Il expliquait les choses avec ses mains. Comme si ses mains tenaient un discours parallèle à celui de la voix. Il me disait souvent — à moi mais pas qu’à moi, il le disait à beaucoup de personnes, de garçons et de filles — il disait donc : il faut travailler, jusqu’au bout, sans s’arrêter, jusqu’au bout. Quand on n’a pas vécu ça peut paraître très banal ce genre de phrase, cela va tellement de soi et cela semble si peu. Quand on n’a pas vécu on en demande beaucoup, à la vie, au destin, au corps, le sien et celui des autres. Mais plus l’on vit et plus l’on vieillit plus ce genre de phrase s’alourdit d’une abyssale sagesse. C’est je crois toute la différence entre désespoir et désespérance, il était dans une désespérance presque joyeuse. C’est comme s’il disait : Tu verras, attends, tu vas comprendre beaucoup de choses avec le temps, puis avec ce même temps tu vas te défaire de tes compréhensions, les unes après les autres, alors rien, rien, il ne restera plus rien, que le travail, et vivre et mourir seul, et l’amour, parfois, rarement.
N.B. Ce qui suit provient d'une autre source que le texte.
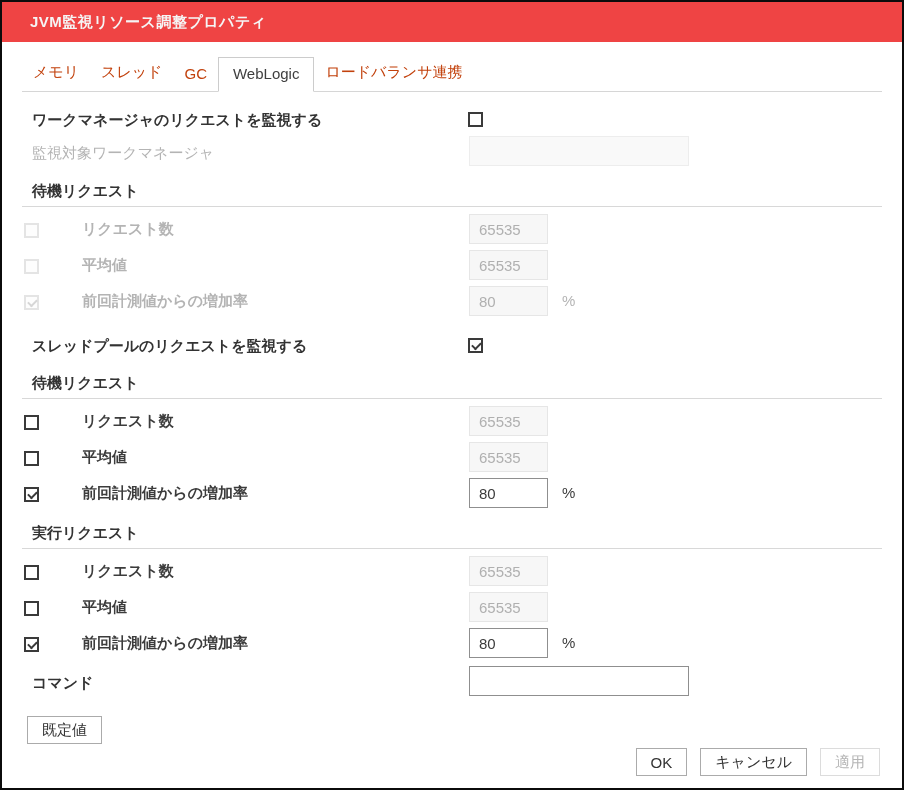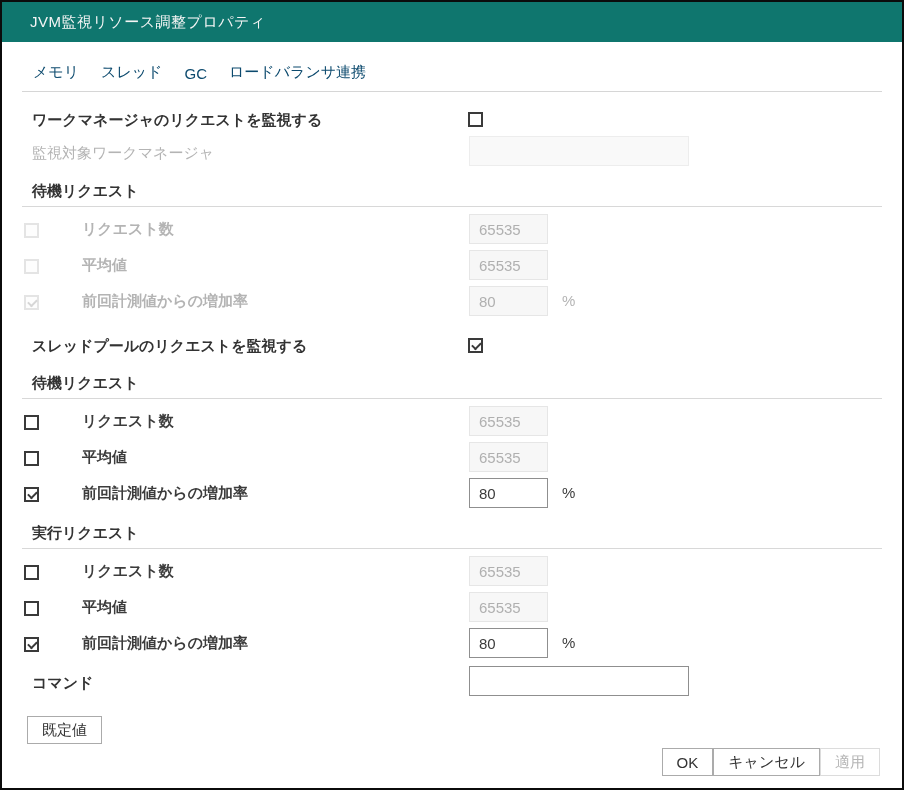"JVM監視リソース調整プロパティ" .titlebar { background: #0f766e -> #ef4444; font-weight: 400 -> 700 }
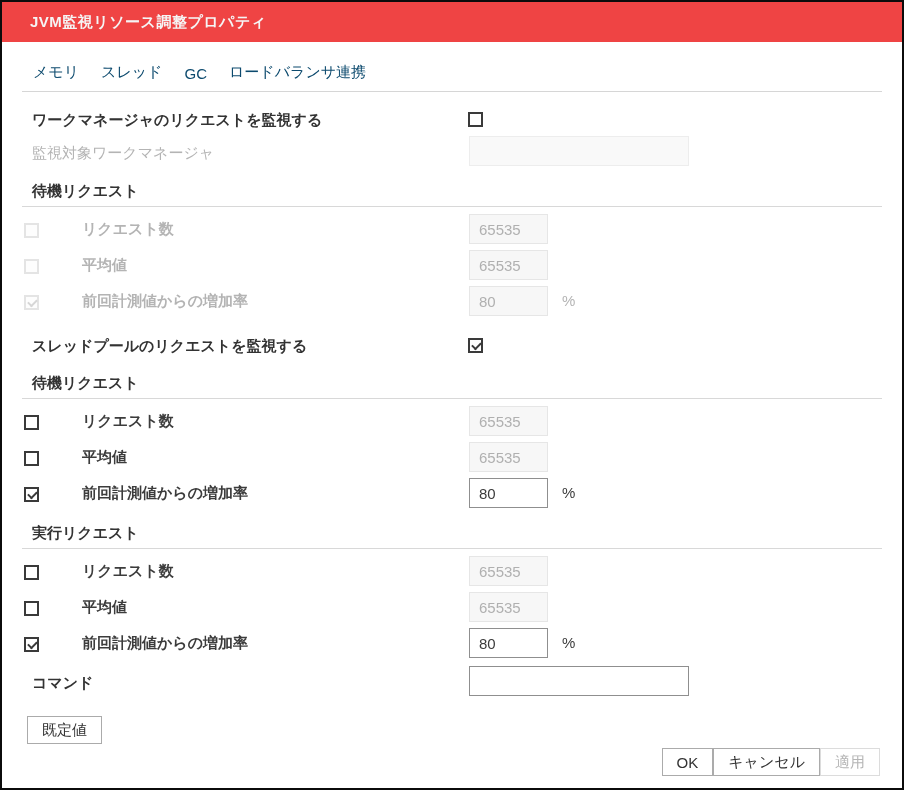"メモリ" .tab { color: #0c4a6e -> #c2410c }
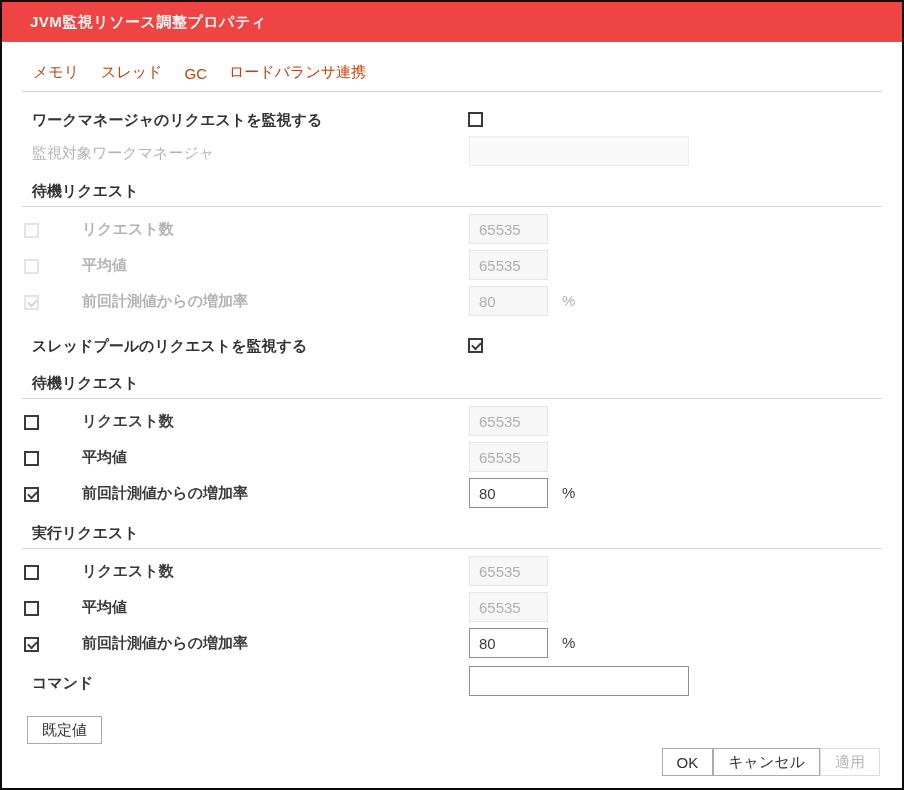"WebLogic" div.tab { html: none -> <div>WebLogic</div> }
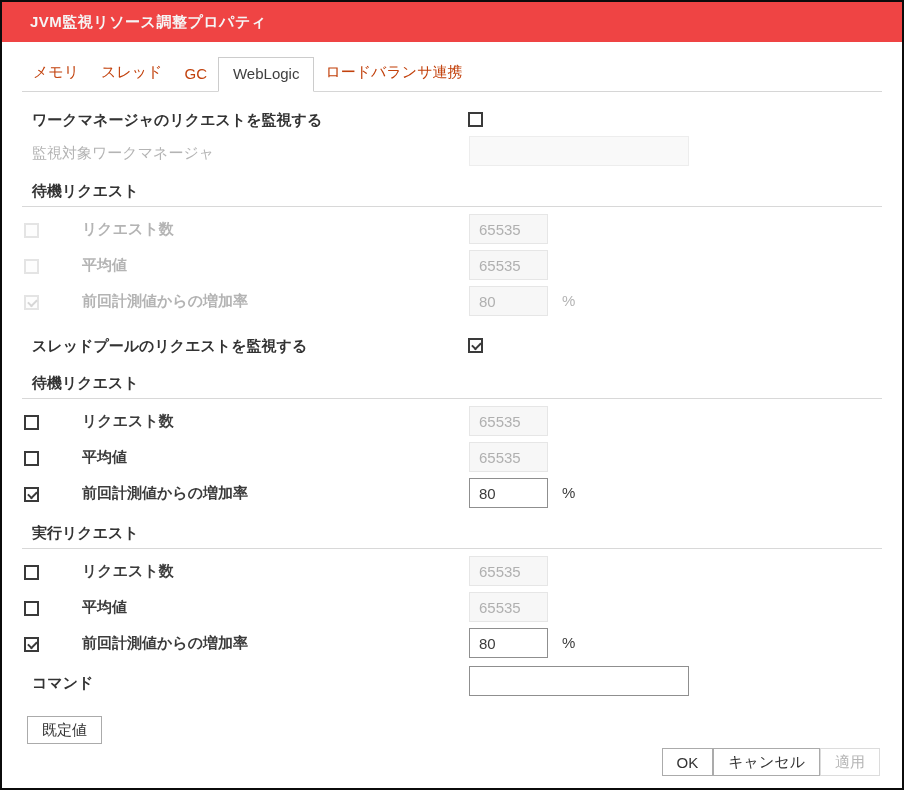"OK" .footer { gap: 0 -> 13px }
C’est terrible, tragique, insupportable, ça s’appelle aussi la condition humaine. Donc voilà, il manque. Lui, son sourire, son regard droit, étonnamment droit. Il manque à tant de personnes, il manque cruellement au milieu de cet été fou, cet été meurtrier. Il manque même aux jeunes qui ne l’ont pas connu et que lui aurait adoré connaître, rencontrer, aider. J’imagine qu’on aurait parlé des attentats, du terrorisme, de la dérive droitière. Il aurait mis de la lumière sur certains mots, et des silences choisis. On aurait été très sérieux pendant quelques instants, très graves. Puis il aurait souri. Comme ça, comme une éclaircie. Car à la fin il souriait toujours. Toujours le sourire aux lèvres, comme la Reine Margot dans le carrosse à la fin du film.